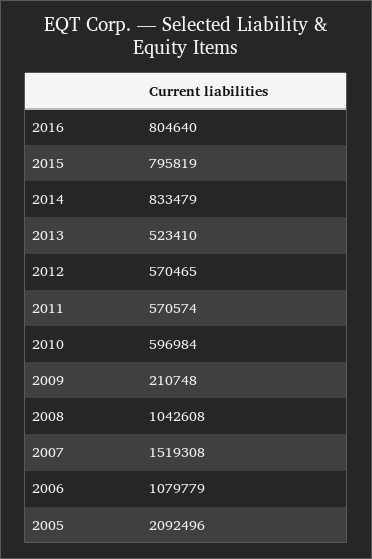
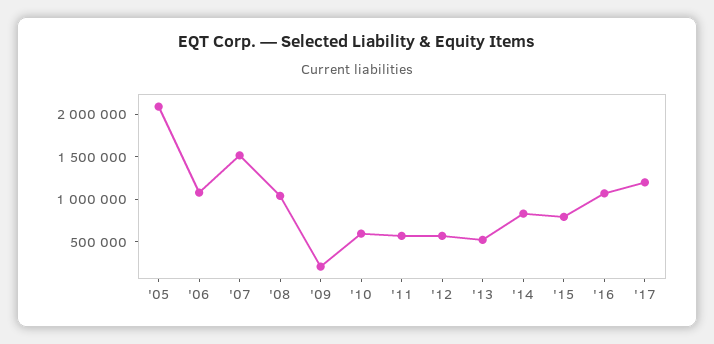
2016: 804640 -> 1100000
'17: none -> 1200000

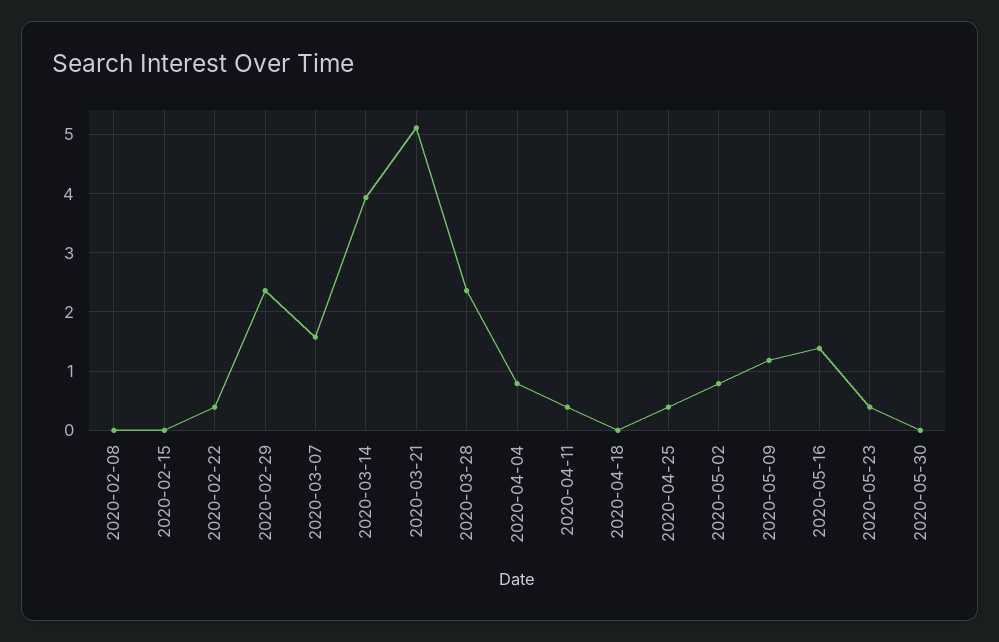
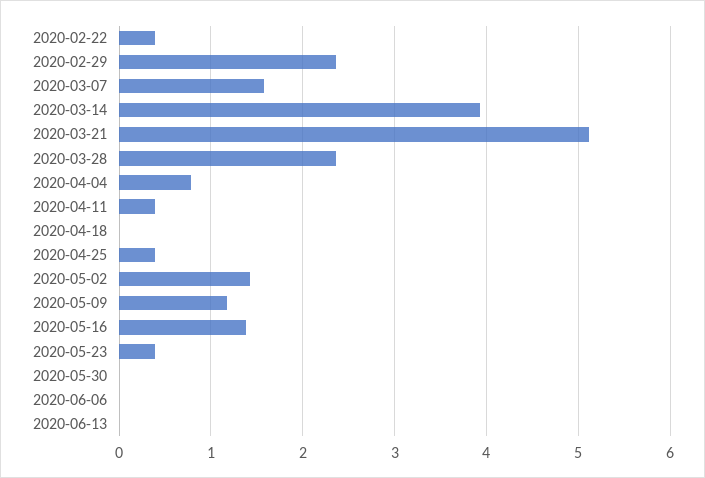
2020-02-08: 0 -> none
2020-02-15: 0 -> none
2020-05-02: 0.8 -> 1.4
2020-06-06: none -> 0
2020-06-13: none -> 0

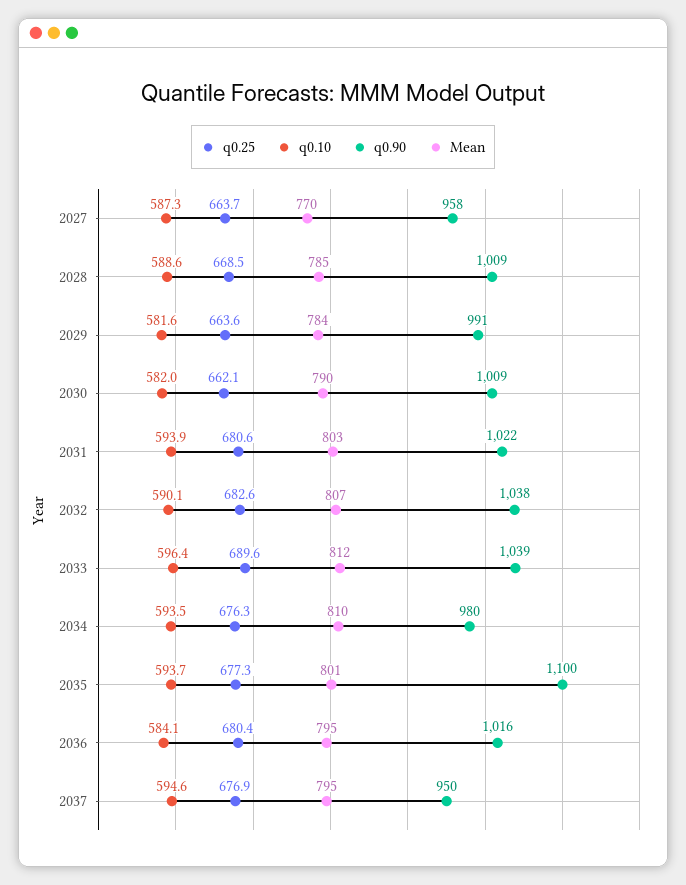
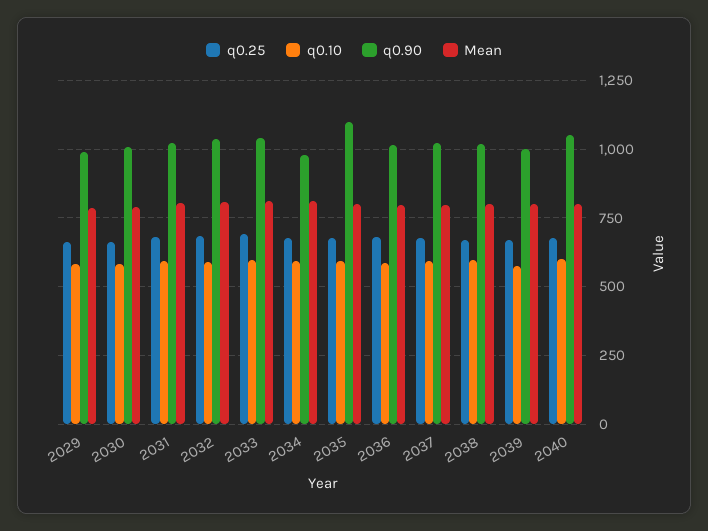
q0.25, 2027: 663.7 -> none
q0.10, 2027: 587.3 -> none
q0.90, 2027: 958 -> none
Mean, 2027: 770 -> none
q0.25, 2028: 668.5 -> none
q0.10, 2028: 588.6 -> none
q0.90, 2028: 1009 -> none
Mean, 2028: 785 -> none
q0.90, 2037: 950 -> 1025
q0.25, 2038: none -> 675
q0.10, 2038: none -> 600
q0.90, 2038: none -> 1025
Mean, 2038: none -> 800
q0.25, 2039: none -> 675
q0.10, 2039: none -> 575
q0.90, 2039: none -> 1000
Mean, 2039: none -> 800
q0.25, 2040: none -> 675
q0.10, 2040: none -> 600
q0.90, 2040: none -> 1050
Mean, 2040: none -> 800

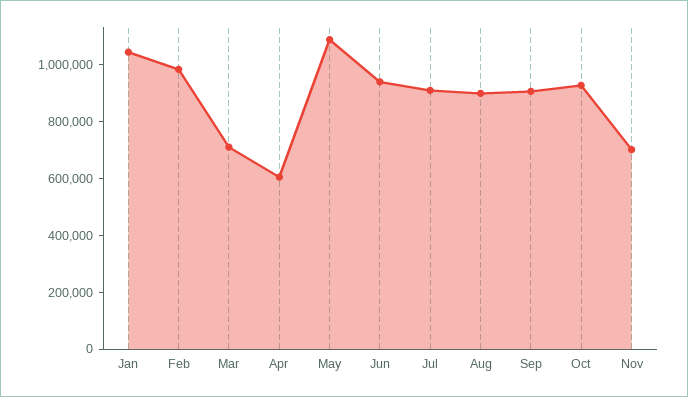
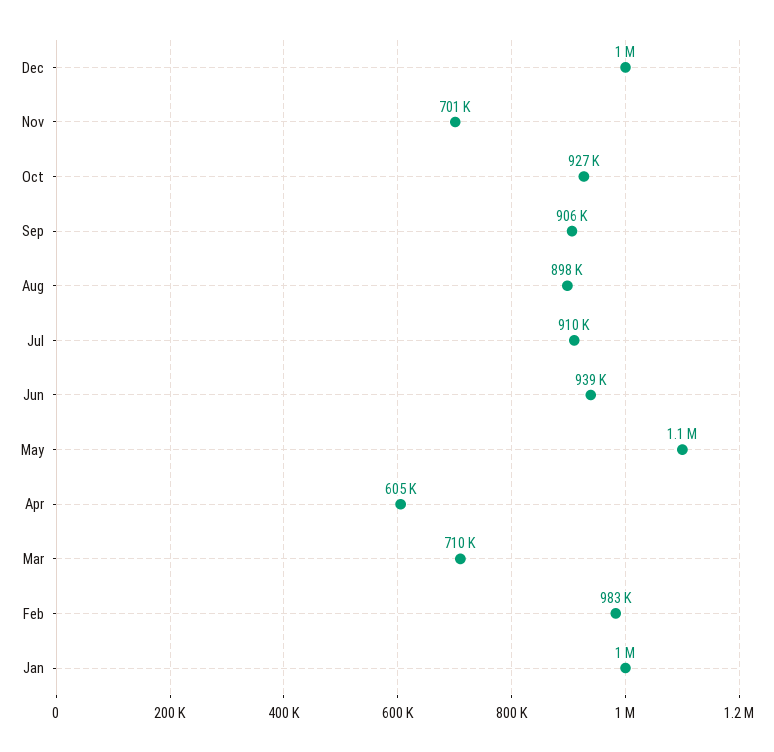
Dec: none -> 1000000

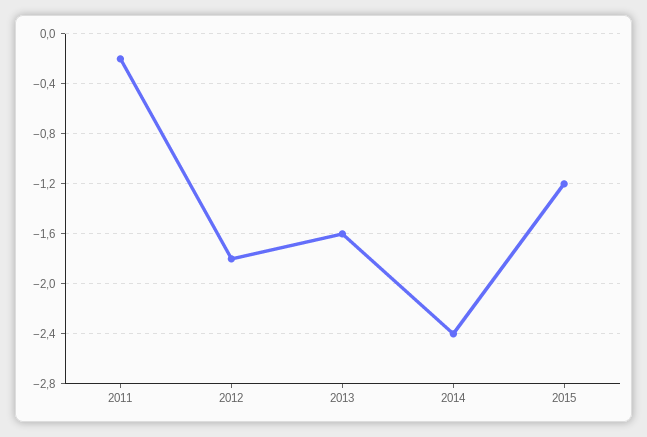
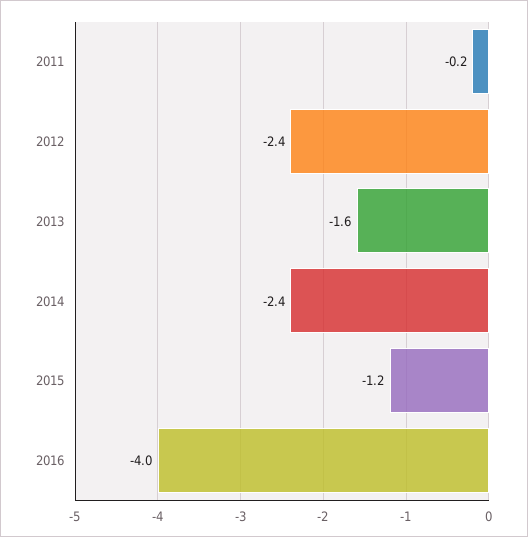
2012: -1.8 -> -2.4
2016: none -> -4

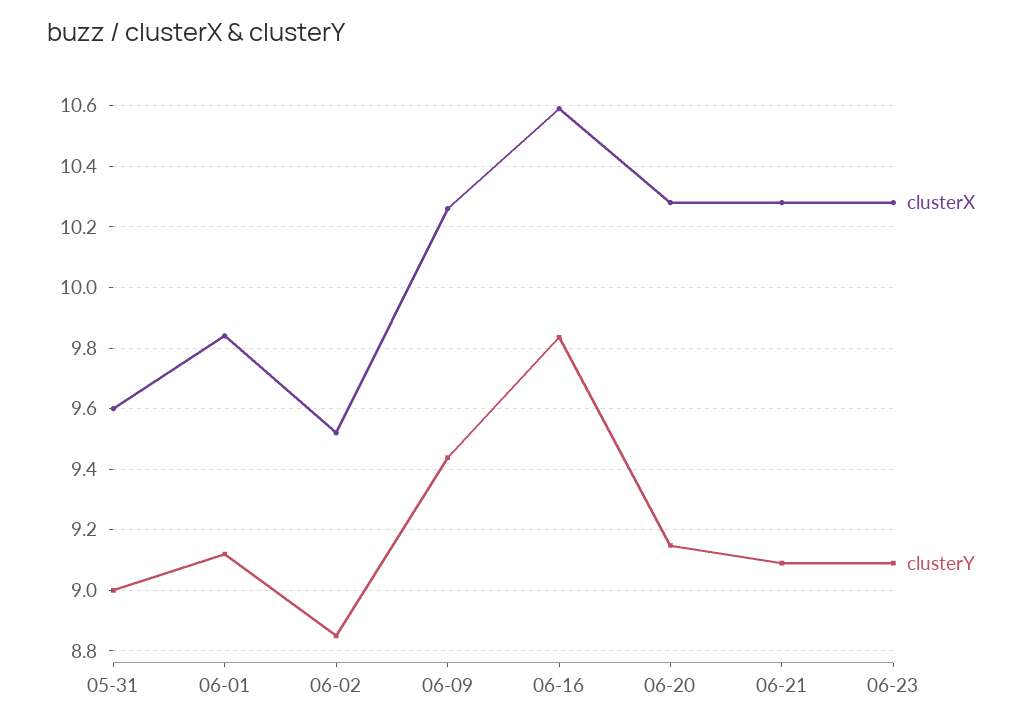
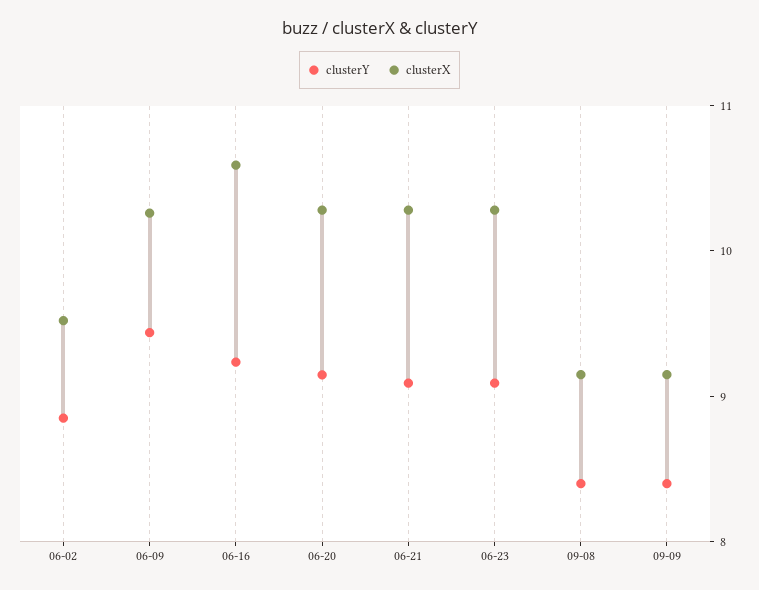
clusterX, 05-31: 9.6 -> none
clusterY, 05-31: 9 -> none
clusterX, 06-01: 9.84 -> none
clusterY, 06-01: 9.12 -> none
clusterY, 06-16: 9.84 -> 9.2
clusterY, 09-08: none -> 8.4
clusterX, 09-08: none -> 9.2
clusterY, 09-09: none -> 8.4
clusterX, 09-09: none -> 9.2

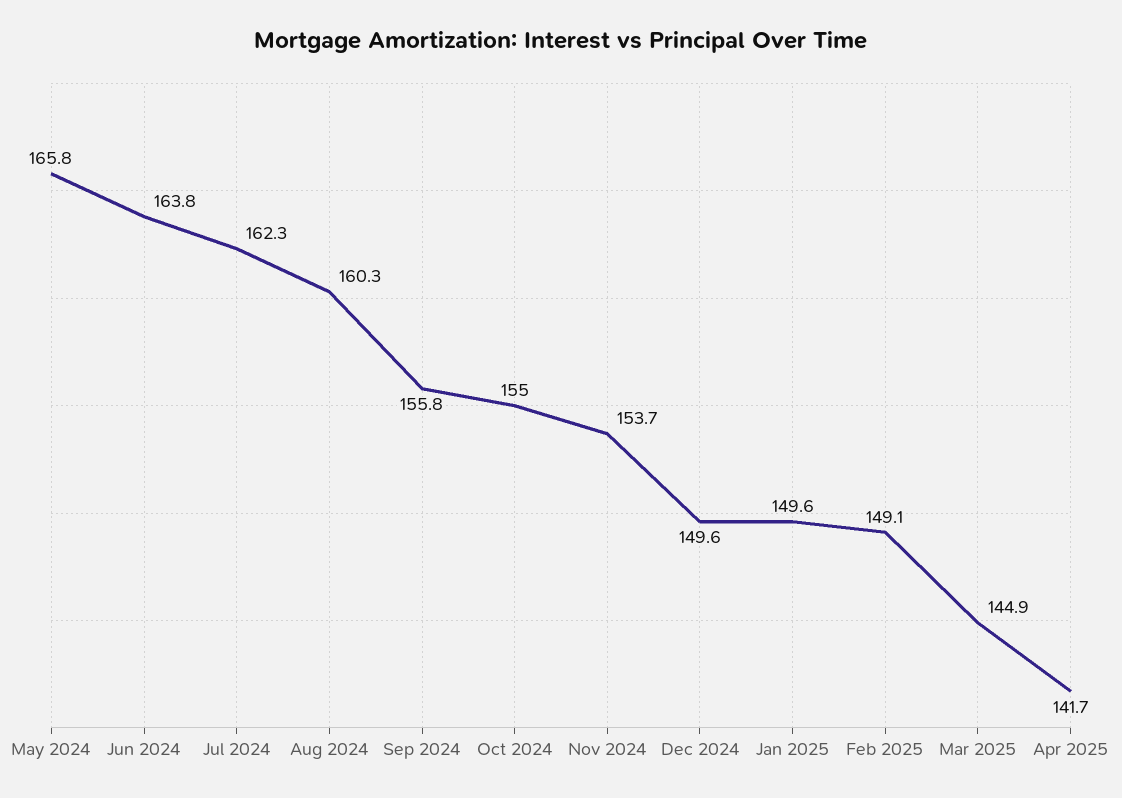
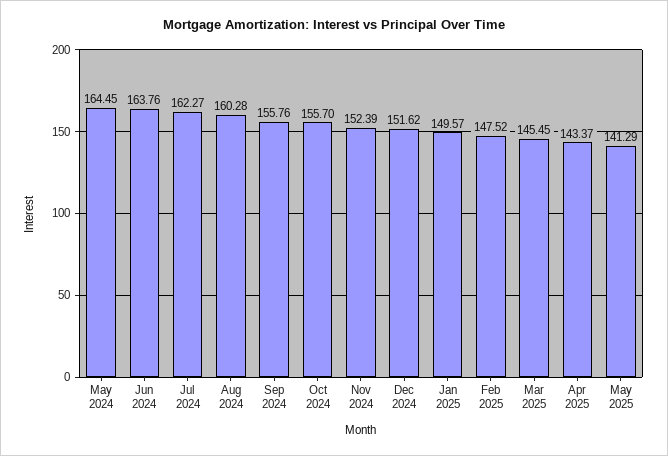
May 2024: 165.8 -> 164.45
Oct 2024: 155 -> 155.7
Nov 2024: 153.7 -> 152.39
Dec 2024: 149.6 -> 151.62
Feb 2025: 149.1 -> 147.52
Mar 2025: 144.9 -> 145.45
Apr 2025: 141.7 -> 143.37
May 2025: none -> 141.29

_ _ _

Although the records contain pictures, the output must hold only their exact wording.

2016: 804640 -> 1100000
'17: none -> 1200000

2020-02-08: 0 -> none
2020-02-15: 0 -> none
2020-05-02: 0.8 -> 1.4
2020-06-06: none -> 0
2020-06-13: none -> 0

q0.25, 2027: 663.7 -> none
q0.10, 2027: 587.3 -> none
q0.90, 2027: 958 -> none
Mean, 2027: 770 -> none
q0.25, 2028: 668.5 -> none
q0.10, 2028: 588.6 -> none
q0.90, 2028: 1009 -> none
Mean, 2028: 785 -> none
q0.90, 2037: 950 -> 1025
q0.25, 2038: none -> 675
q0.10, 2038: none -> 600
q0.90, 2038: none -> 1025
Mean, 2038: none -> 800
q0.25, 2039: none -> 675
q0.10, 2039: none -> 575
q0.90, 2039: none -> 1000
Mean, 2039: none -> 800
q0.25, 2040: none -> 675
q0.10, 2040: none -> 600
q0.90, 2040: none -> 1050
Mean, 2040: none -> 800

Dec: none -> 1000000

2012: -1.8 -> -2.4
2016: none -> -4

clusterX, 05-31: 9.6 -> none
clusterY, 05-31: 9 -> none
clusterX, 06-01: 9.84 -> none
clusterY, 06-01: 9.12 -> none
clusterY, 06-16: 9.84 -> 9.2
clusterY, 09-08: none -> 8.4
clusterX, 09-08: none -> 9.2
clusterY, 09-09: none -> 8.4
clusterX, 09-09: none -> 9.2

May 2024: 165.8 -> 164.45
Oct 2024: 155 -> 155.7
Nov 2024: 153.7 -> 152.39
Dec 2024: 149.6 -> 151.62
Feb 2025: 149.1 -> 147.52
Mar 2025: 144.9 -> 145.45
Apr 2025: 141.7 -> 143.37
May 2025: none -> 141.29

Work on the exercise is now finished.